I can imagine some situations causing a task to be fired improperly, but I think those cases are covered by the code (unless I'm mistaken):

  1. If the sleep was halted prematurely (by another task being added, or a spurious wakeup [if possible?]). manage_tasks() won't fire off our task, because that time hasn't happened yet.
  2. If somehow the task is in the task pool, and the sleep was halted (significantly) after the task time. This would cause manage_tasks() to fire off our task much later then expected. However, I don't think this is possible, as the tasks map is sorted by time in ascending order. So the sleep_until will always wait for the task that happens the soonest. Also, this implies the task wasn't fired off at 8:15 am (which you say it was).
  3. A race condition (that could cause 1 or 2). add_task() and manage_tasks() both read/modify the tasks, except they both lock lock, so there's no issue there. There is a race condition with interspersed add_task() and the watcher thread, but the interrupt call fixes that.
  4. The task is added twice, or with the wrong time. The time is always calculated with cron_to_next(), which as far as I know works correctly (see below). Tasks are added only in manage_tasks() and add_task(). manage_tasks() only adds a recurring task back to tasks after it was erased. An interval task (which isn't the case here) is only added back once (it is not added to recurring tasks). add_task() is only called once by s.cron("15 8 * * *)

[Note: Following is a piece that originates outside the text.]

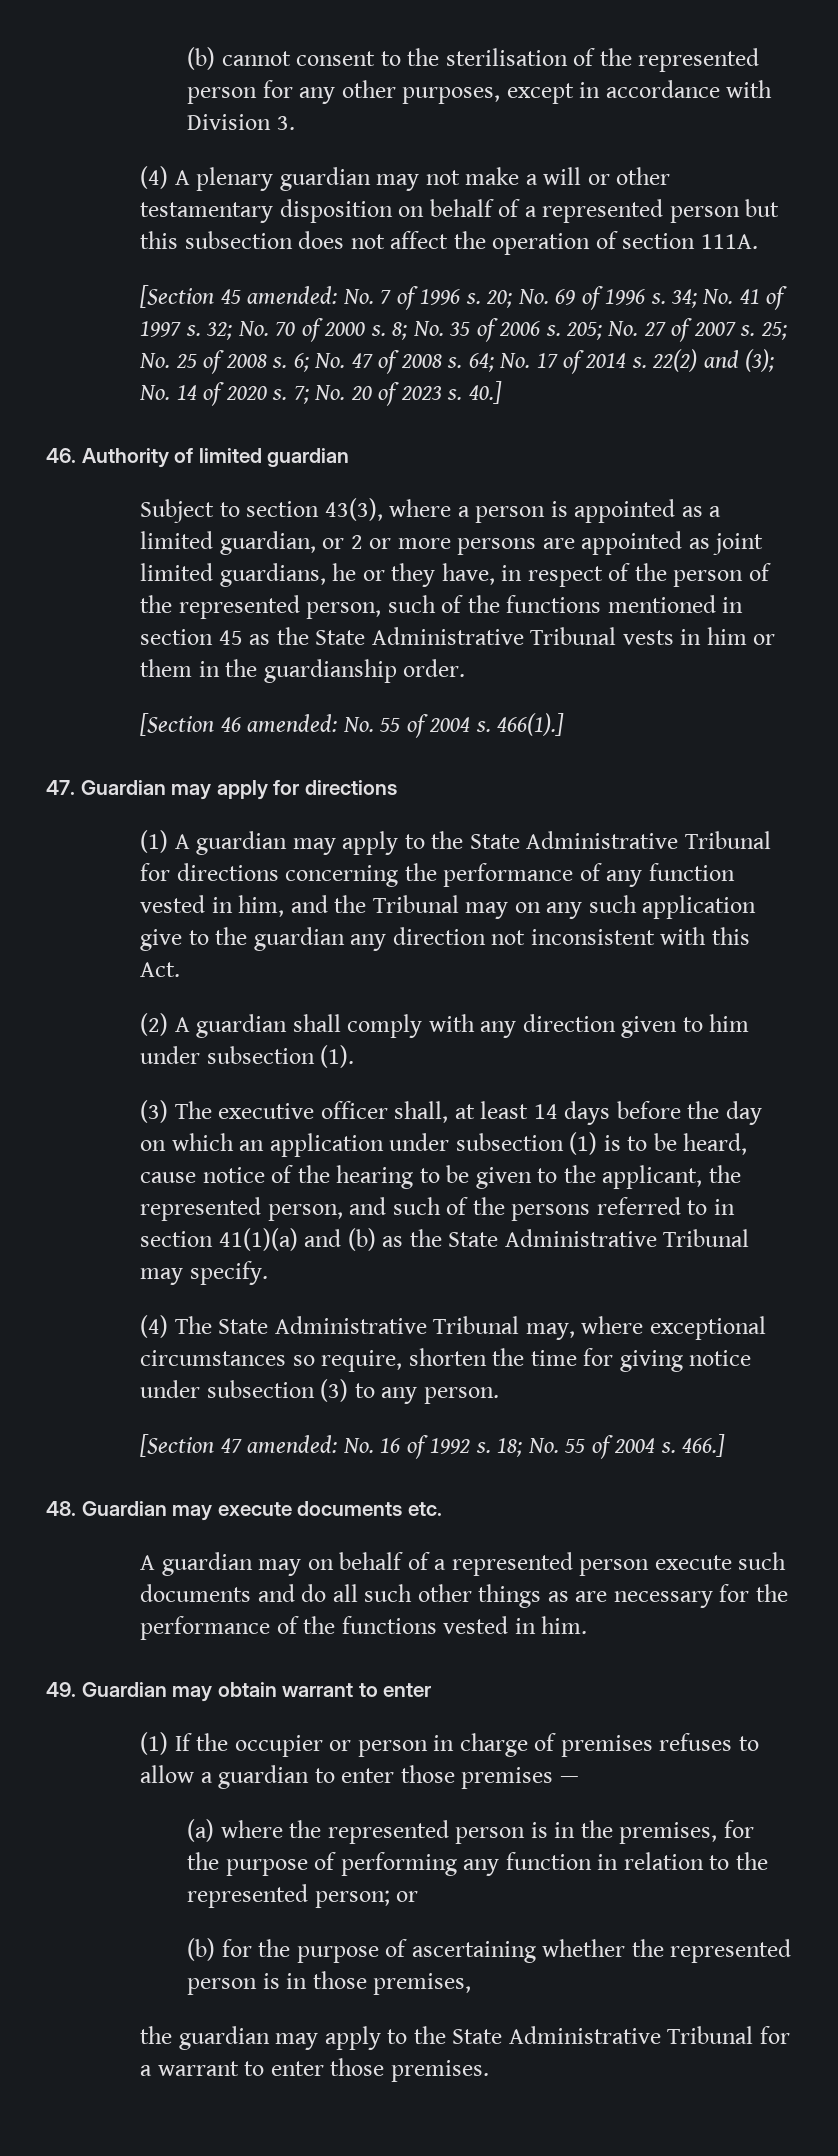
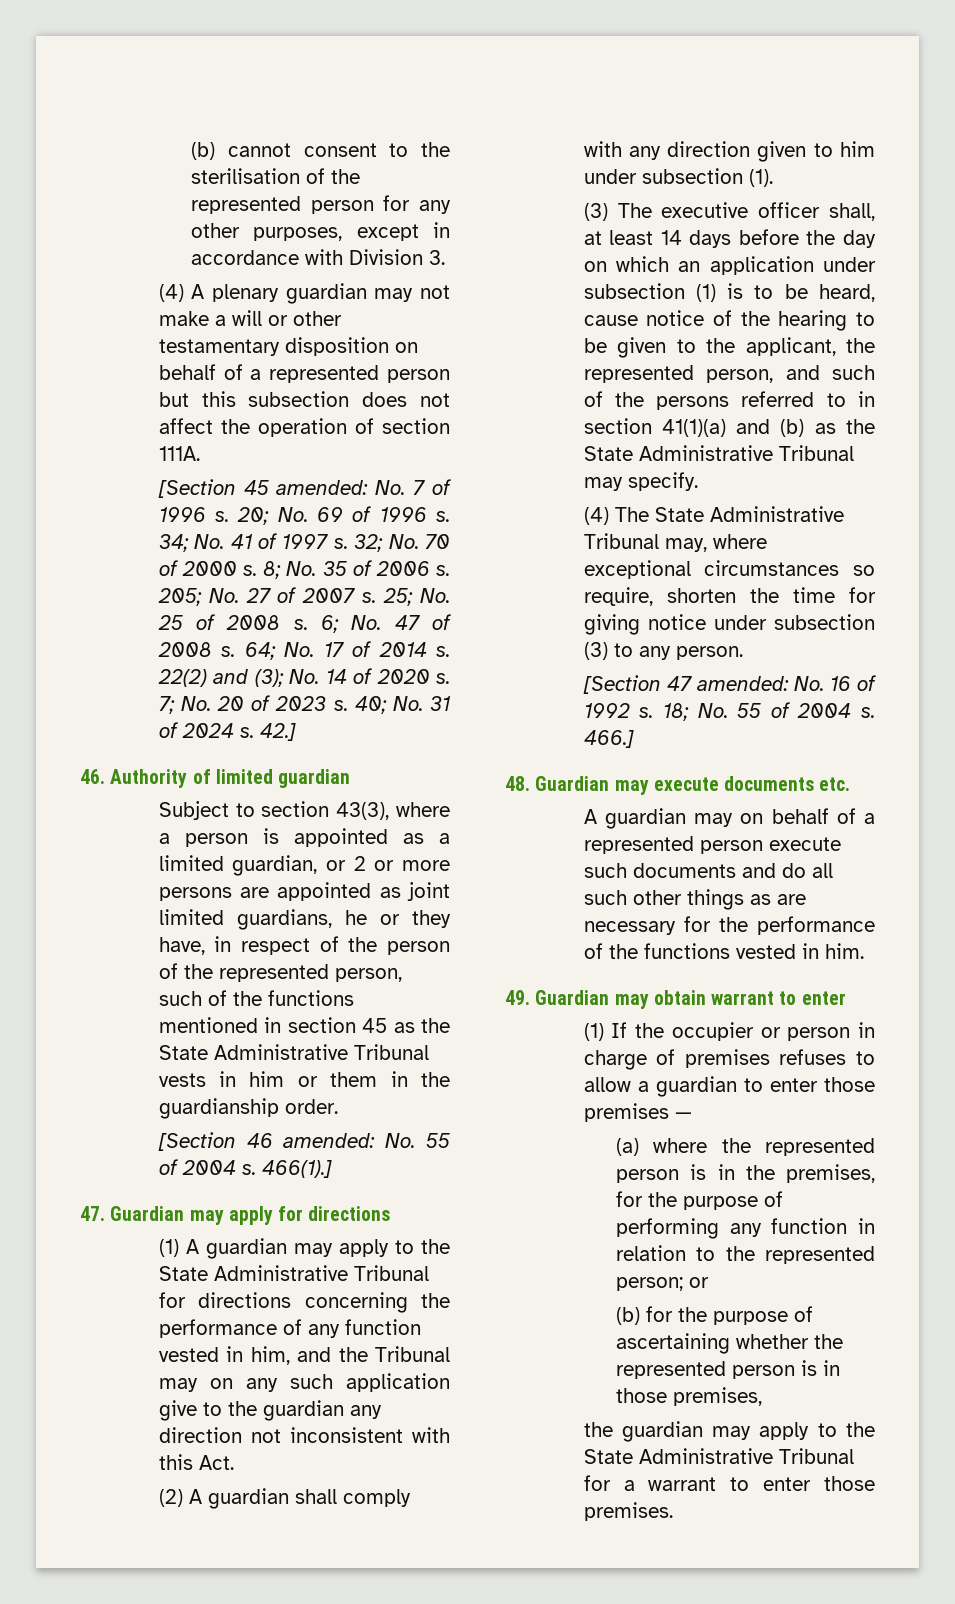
- 40.]
+ 40; No. 31 of 2024 s. 42.]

Here's a quick little test program to demonstrate the accurate workings of the cron_to_next() function:

#include` <iostream>

#include "Scheduler.h"

void print_tp(const Bosma::Clock::time_point &tp) {
  std::time_t t =  std::chrono::system_clock::to_time_t(tp);
  std::cout << std::ctime(&t) << std::endl;
}

int main() {
  std::string TEST_EXP = "15 8 * * *";

  // manually verify the printed times are accurate
  Bosma::Cron test(TEST_EXP);
  auto next = test.cron_to_next();
  print_tp(next);
  for (int i = 0; i < 2*365; i++) {
    next = test.cron_to_next(next);
    print_tp(next);
  }

  // create the task manually (as Scheduler does when you run Scheduler::cron)
  Bosma::CronTask task(TEST_EXP, []() { std::cout << "8:15am" << std::endl; });
  print_tp(task.get_new_time()); // is expected
}

Let me know what you find.

nishantd01 commented 6 years ago

I apologize for late reply, using same scheduler still and works very well,the issue was with the containerized application , and the timezone was different than the local linux system, so i had to sync the timezone of container with host machine. that was causing the issue .

Bosma commented 6 years ago

No problem, good to know. It was useful to document the proper workings at any rate.